* _REQUIRED WORK_
Although the records contain pictures, only their text should be reproduced, exactly as written.

= = =

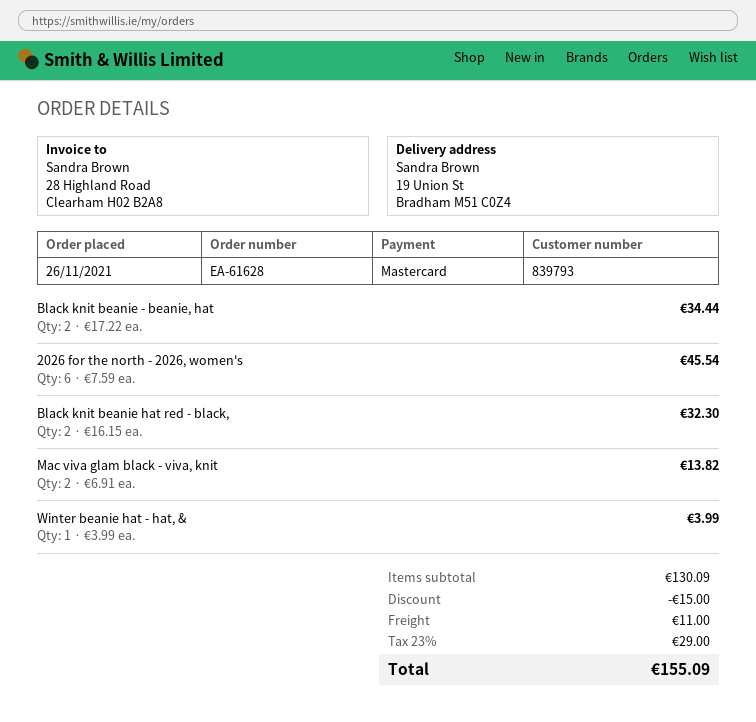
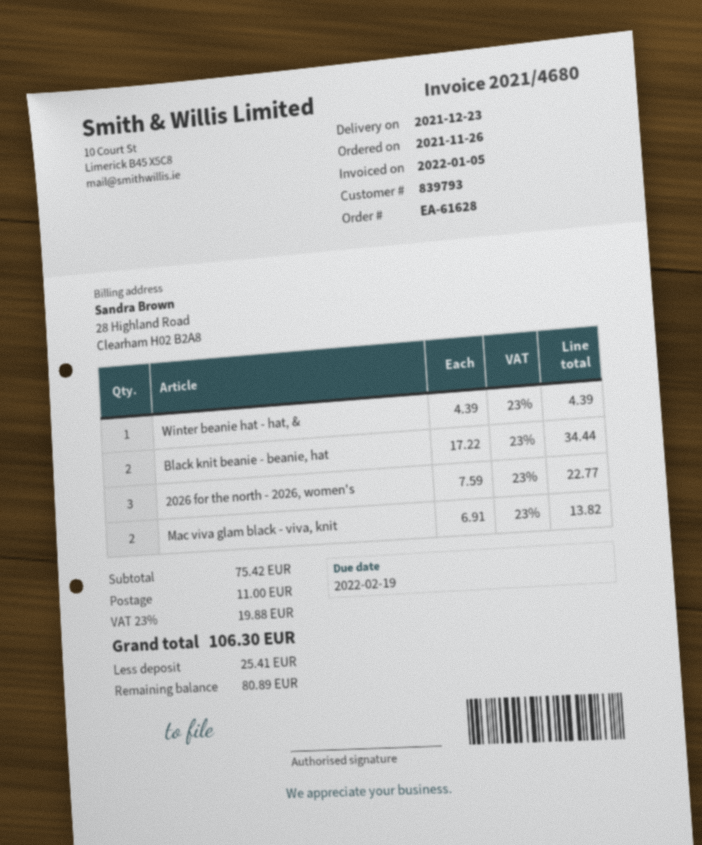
2026 for the north - 2026, women's: 6 x 7.59 = 45.54 -> 3 x 7.59 = 22.77
Black knit beanie hat red - black,: 2 x 16.15 = 32.30 -> none
Winter beanie hat - hat, &: 1 x 3.99 = 3.99 -> 1 x 4.39 = 4.39
subtotal: 130.09 -> 75.42
discount: 15.00 -> none
tax: 23% = 29.00 -> 23% = 19.88
total: 155.09 -> 106.30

= = =

* _ANSWER SPACE_
2026 for the north - 2026, women's: 6 x 7.59 = 45.54 -> 3 x 7.59 = 22.77
Black knit beanie hat red - black,: 2 x 16.15 = 32.30 -> none
Winter beanie hat - hat, &: 1 x 3.99 = 3.99 -> 1 x 4.39 = 4.39
subtotal: 130.09 -> 75.42
discount: 15.00 -> none
tax: 23% = 29.00 -> 23% = 19.88
total: 155.09 -> 106.30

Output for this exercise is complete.